REPUBLIKA.CO.ID, KAIRO - Terlepas dari peran penting militer dalam revolusi Mesir, hanya sedikit yang pernah mendengar suara dari hati para tentara, baik yang biasa-biasa saja, personel menengah yang loyal kepada militer, atau bahkan tak ada. Merekalah yang juga ikut menentukan hasil revolusi tersebut
Kini, satu suara dari dalam menuturukan kisah kehidupan unik di tentara Mesir. Seorang perwira yang memilih diam selama beberapa tahun, aktif dalam tugas selama revolusi anti-Mubarak dan bekerja selama tahun pergolakan sebelum menunaikan masa tugas pada akhir 2011.
Identitas perwira tersebut dirahasiakan dan teks berikut telah diedit untuk kejelasan cerita dan menjaga agar identitas penulis tetap tak terungkap.
"Latihan untuk para anggota sangat berat. Hari-hari kami dimulai pada pukul 5 pagi dan kondisinya sangat mengerikan. Itu adalah upaya untuk 'mematahkan kami' dan membentuk ulang kami yang semua warga sipil menjadi pria militer.
Jam-jam kami diisi dengan dengan formasi dan susunan tanpa guna, di mana kami harus berdiri berjam-jam di bawah matahari, menyanyikan lagu-lagu tentara, melantunkan lagu kebangsaan setiap hari dan mengikuti perintah dari sersan, dan atasan yang akan memperlakukan kita juga dengan mengerikan.
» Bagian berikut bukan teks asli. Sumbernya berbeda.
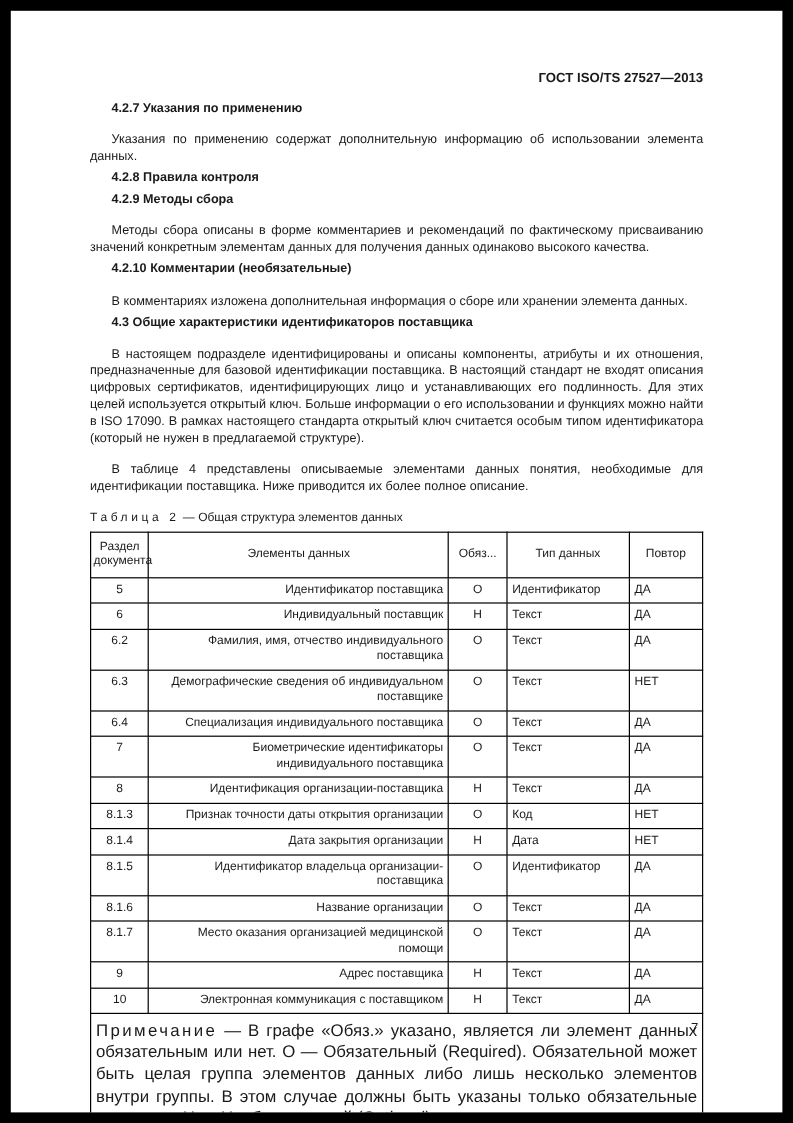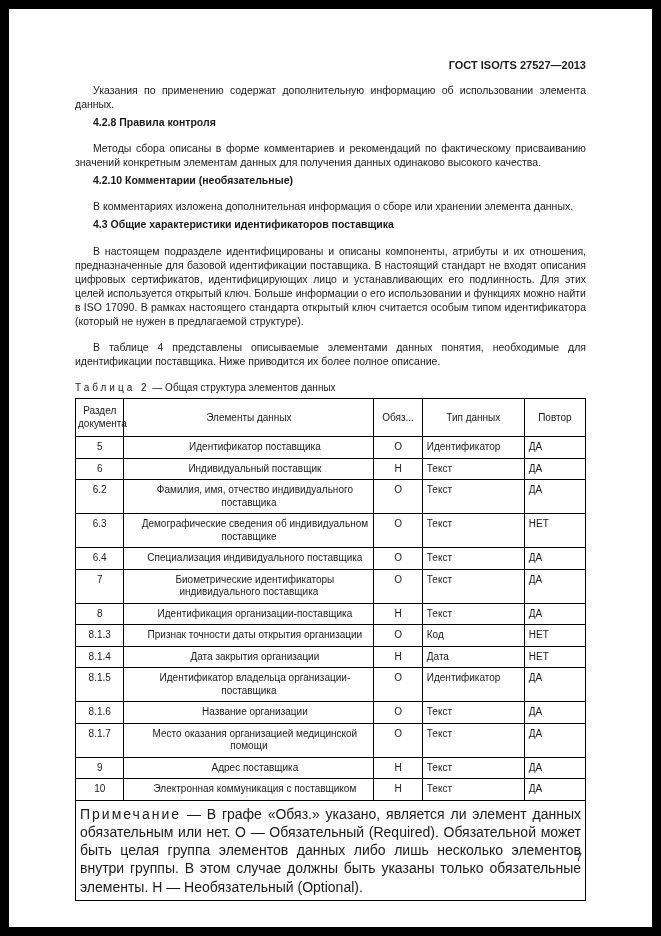--- a/index.html
+++ b/index.html
@@ -31,21 +31,21 @@
     width:100%; border-collapse:collapse; table-layout:fixed;
     font-size:10px; line-height:1.25;
   }
   table.gost th, table.gost td { border:1px solid #000; }
   table.gost th {
     font-weight:normal; text-align:center; vertical-align:middle;
     padding:6px 2px; font-size:10px;
   }
   table.gost td { vertical-align:top; padding:4px 4px; }
   td.c0 { text-align:center; }
-  td.c1 { text-align:center; text-indent:12px; padding-left:5px; padding-right:6px; }
+  td.c1 { text-align:right; text-indent:12px; padding-left:5px; padding-right:6px; }
   td.c2 { text-align:center; }
   td.c3 { text-align:left; padding-left:12px; }
   td.c4 { text-align:left; }
   td.note-cell {
     font-size:14px; line-height:1.3; text-align:justify; padding:4px 6px 5px 6px;
   }
   .page-number {
     position:absolute; right:70px; bottom:64px; font-size:11px;
   }
   col.w0 { width:9.5%; } col.w1 { width:49%; } col.w2 { width:9.5%; }
@@ -55,24 +55,26 @@
 <body>
 
 <div class="page">
   <div class="inner">
 
     <div class="doc-header">
       <span>ГОСТ ISO/TS 27527—2013</span>
     </div>
 
     <div class="content">
+      <h4>4.2.7 Указания по применению</h4>
       <p>Указания по применению содержат дополнительную информацию об использовании элемента данных.</p>
 
       <h4>4.2.8 Правила контроля</h4>
 
+      <h4>4.2.9 Методы сбора</h4>
       <p>Методы сбора описаны в форме комментариев и рекомендаций по фактическому присваиванию значений конкретным элементам данных для получения данных одинаково высокого качества.</p>
 
       <h4>4.2.10 Комментарии (необязательные)</h4>
       <p>В комментариях изложена дополнительная информация о сборе или хранении элемента данных.</p>
 
       <h4>4.3 Общие характеристики идентификаторов поставщика</h4>
       <p>В настоящем подразделе идентифицированы и описаны компоненты, атрибуты и их отношения, предназначенные для базовой идентификации поставщика. В настоящий стандарт не входят описания цифровых сертификатов, идентифицирующих лицо и устанавливающих его подлинность. Для этих целей используется открытый ключ. Больше информации о его использовании и функциях можно найти в ISO 17090. В рамках настоящего стандарта открытый ключ считается особым типом идентификатора (который не нужен в предлагаемой структуре).</p>
       <p>В таблице 4 представлены описываемые элементами данных понятия, необходимые для идентификации поставщика. Ниже приводится их более полное описание.</p>
 
       <div class="tbl-caption">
Namun bahkan mereka yang memberi kami pelatihan akan mengeluh dan terkejut bagaimana berbedanya hasil dengan harapan mereka. Mereka pun frustasi karena tak bisa mening
Regulasi terhadapa makanan juga buruk dan disajikan hampir di setiap saat dengan piring dan sendok kotor. Itu bagian dari manajemen buruk namun saya juga meyakini mereka melakukan itu dengan sengaja sehingga tentara membeli makanan sendiri dari kafetaria dan itu adalah cara tentara menghasilkan uang.
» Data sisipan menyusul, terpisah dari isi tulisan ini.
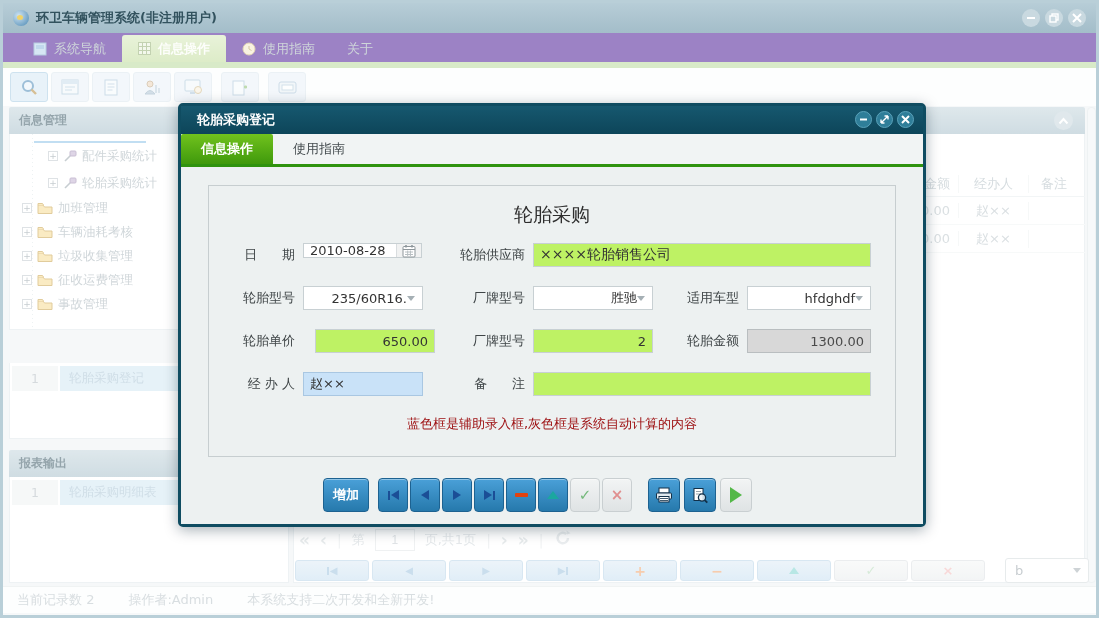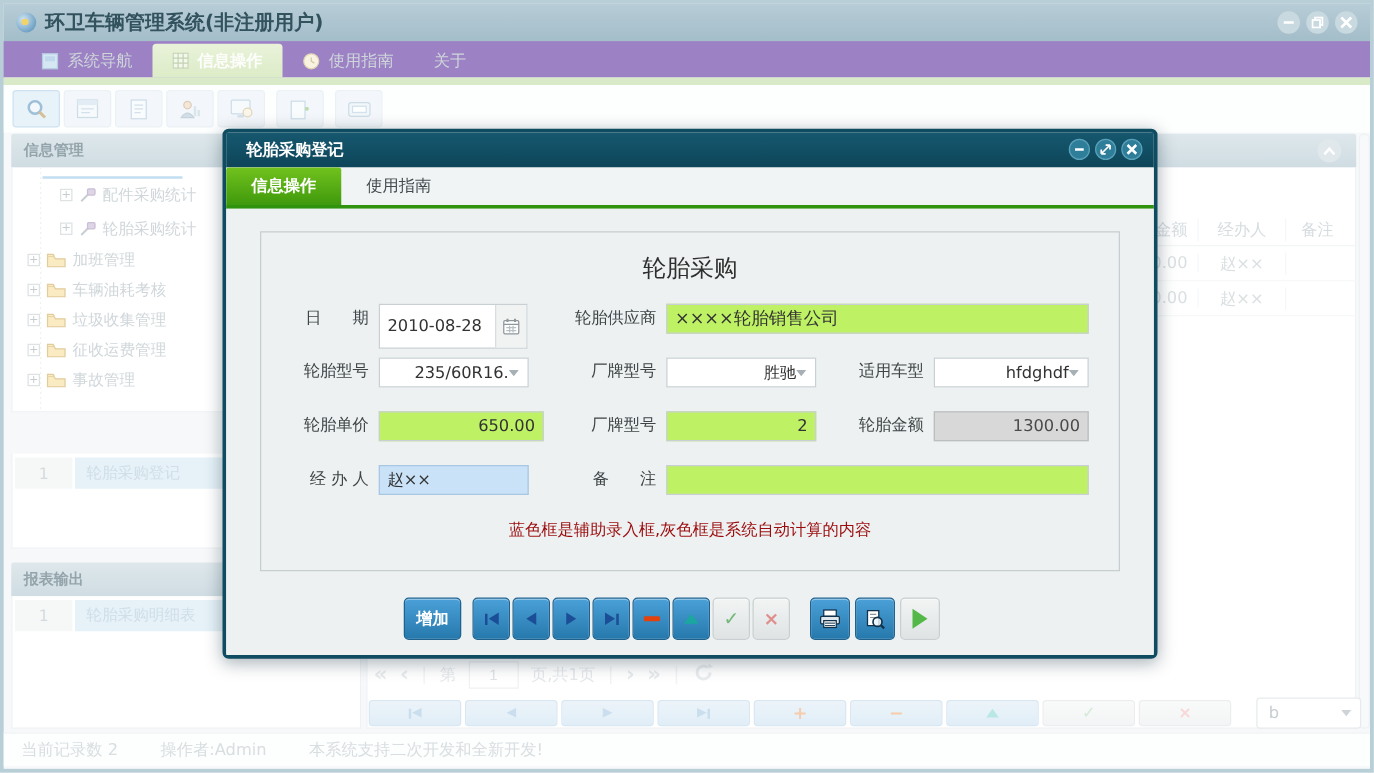--- a/index.html
+++ b/index.html
@@ -2,21 +2,21 @@
 <html><head>
 <meta charset="utf-8">
 <style>
   * { margin:0; padding:0; box-sizing:border-box; }
   html,body { width:1099px; height:618px; }
   body { font-family:"DejaVu Sans","Liberation Sans",sans-serif; background:#9fb6c0; position:relative; overflow:hidden; }
   #window { position:absolute; left:0; top:0; width:1099px; height:618px; background:#eef3f5; border:3px solid #b9cfd8; }
 
   
   .titlebar { position:absolute; left:0; top:0; right:0; height:30px; background:linear-gradient(#b7cdd7,#a3bdc9); display:flex; align-items:center; padding-left:10px; }
-  .titlebar .app-title { font-size:16px; font-weight:bold; color:#32525e; margin-left:7px; }
+  .titlebar .app-title { font-size:13px; font-weight:bold; color:#32525e; margin-left:7px; }
   .win-controls { position:absolute; right:10px; top:6px; display:flex; gap:5px; }
   .win-btn { width:18px; height:18px; border-radius:50%; background:#c9d9e0; display:flex; align-items:center; justify-content:center; }
   .app-icon { width:16px; height:16px; border-radius:50%; background:radial-gradient(circle at 35% 35%, #cfe3f1, #4a88b4); position:relative; }
   .app-icon:after { content:""; position:absolute; left:4px; top:5px; width:6px; height:5px; border-radius:50%; background:#f0d36a; }
 
   
   .tabsrow { position:absolute; left:0; top:30px; right:0; height:29px; background:#4c1d95; display:flex; align-items:flex-end; padding-left:14px; }
   .mtab { height:27px; display:flex; align-items:center; gap:7px; padding:0 16px; font-size:13px; color:#a6b4bb; }
   .mtab.active { background:linear-gradient(#d6e8bb,#c1dc9b); border-radius:3px 3px 0 0; color:#fbfdf8; font-weight:bold; }
   .greenbar { position:absolute; left:0; top:59px; right:0; height:6px; background:#b9d99b; }
@@ -86,21 +86,21 @@
   .dtab.active { background:linear-gradient(#71c21d,#3f990c); color:#fff; font-weight:bold; border-radius:2px 2px 0 0; }
   .dlg-underline { height:3px; background:#2f930e; }
   .dlg-body { position:relative; height:357px; background:#edf1f1; }
   .formbox { position:absolute; left:27px; top:18px; width:688px; height:272px; border:1px solid #c7ced0; }
   .form-title { position:absolute; left:0; right:0; top:16px; text-align:center; font-size:19px; color:#2e2e2e; }
   .flabel { position:absolute; height:24px; line-height:24px; font-size:13px; color:#3f4547; text-align:right; width:84px; white-space:pre; }
   .finput { position:absolute; height:24px; border:1px solid #c8d0d3; background:#bef264; font-size:13px; color:#333; padding:0 6px; font-family:"DejaVu Sans","Liberation Sans",sans-serif; }
   .num { text-align:right; }
   .ro { background:#d8d8d8; border-color:#b9bec0; color:#4a4a4a; }
   .assist { background:#c9e2f8; border-color:#a9c7e2; }
-  .datewrap { position:absolute; height:36px; display:flex; border:1px solid #c8d0d3; background:#fff; }
+  .datewrap { position:absolute; height:15px; display:flex; border:1px solid #c8d0d3; background:#fff; }
   .datewrap input { border:none; width:92px; padding:0 6px; font-size:13px; color:#333; background:transparent; font-family:"DejaVu Sans","Liberation Sans",sans-serif; }
   .cal-btn { width:25px; background:#f1f2f2; border-left:1px solid #d9dddf; display:flex; align-items:center; justify-content:center; }
   .selwrap { position:absolute; height:24px; border:1px solid #c8d0d3; background:#fff; display:flex; align-items:center; }
   .selwrap .val { flex:1; padding-left:6px; font-size:13px; color:#333;text-align:right; }
   .note { position:absolute; left:0; right:0; top:229px; text-align:center; font-size:13px; color:#9c0c0e; }
   .dlg-buttons { position:absolute; left:0; top:311px; height:34px; width:742px; }
   .cbtn { position:absolute; top:0; height:34px; border-radius:4px; background:linear-gradient(#4aa0d8,#2679ac); border:1px solid #1d6291; display:flex; align-items:center; justify-content:center; box-shadow:inset 0 1px 0 rgba(255,255,255,.4); }
   .cbtn.dis { background:linear-gradient(#f2f4f4,#dfe3e4); border-color:#c9cfd1; }
   .add-btn { left:142px; width:46px; color:#fff; font-size:13px; font-weight:bold; }
   .navg { display:flex; align-items:center; gap:1px; }
@@ -447,21 +447,21 @@
           <span class="val">胜驰</span>
           <span class="arrow-dn"></span>
         </span>
         <span class="flabel" style="left:446px;top:100px;">适用车型</span>
         <span class="selwrap" style="left:538px;top:100px;width:124px;">
           <span class="val">hfdghdf</span>
           <span class="arrow-dn"></span>
         </span>
 
         <span class="flabel" style="left:2px;top:143px;">轮胎单价</span>
-        <input class="finput num" style="left: 94px; top: 143px; width: 132px;" value="650.00">
+        <input class="finput num" style="left: 106px; top: 143px; width: 120px;" value="650.00">
         <span class="flabel" style="left:232px;top:143px;">厂牌型号</span>
         <input class="finput num" style="left: 324px; top: 143px; width: 120px;" value="2">
         <span class="flabel" style="left:446px;top:143px;">轮胎金额</span>
         <input class="finput num ro" style="left: 538px; top: 143px; width: 124px;" readonly="" value="1300.00">
 
         <span class="flabel" style="left:2px;top:186px;">经 办 人</span>
         <input class="finput assist" style="left: 94px; top: 186px; width: 120px;" value="赵××">
         <span class="flabel" style="left:232px;top:186px;">备      注</span>
         <input class="finput" style="left: 324px; top: 186px; width: 338px;" value="">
Ada berbagai hukuman bagi kesalahan, mulai dipaksa untuk tinggal di akademi pelatihan pada saat hari libur anda, disuruh berbaring dengan dua tangan di belakang lalu merayap di tanah, atau diperintah berdiri di bawah matahari selama satu jam dengan seragam dan persenjataan lengkap, hingga dilempar ke penjara milite. Namun hukuman yang paling akhir itu lebih baik ketimbang jadwal sehari-hari karena itu berarti kami tidak dijemur di bawah matahari.
Kadang-kadang, kami akan memberontak hingga penjara penuh, di titik itu mereka harus mencoba untuk bersikap lebih baik kepada kami. Pada awal-awal menjadi tentara kami tak dibolehkan menggunakan telefon.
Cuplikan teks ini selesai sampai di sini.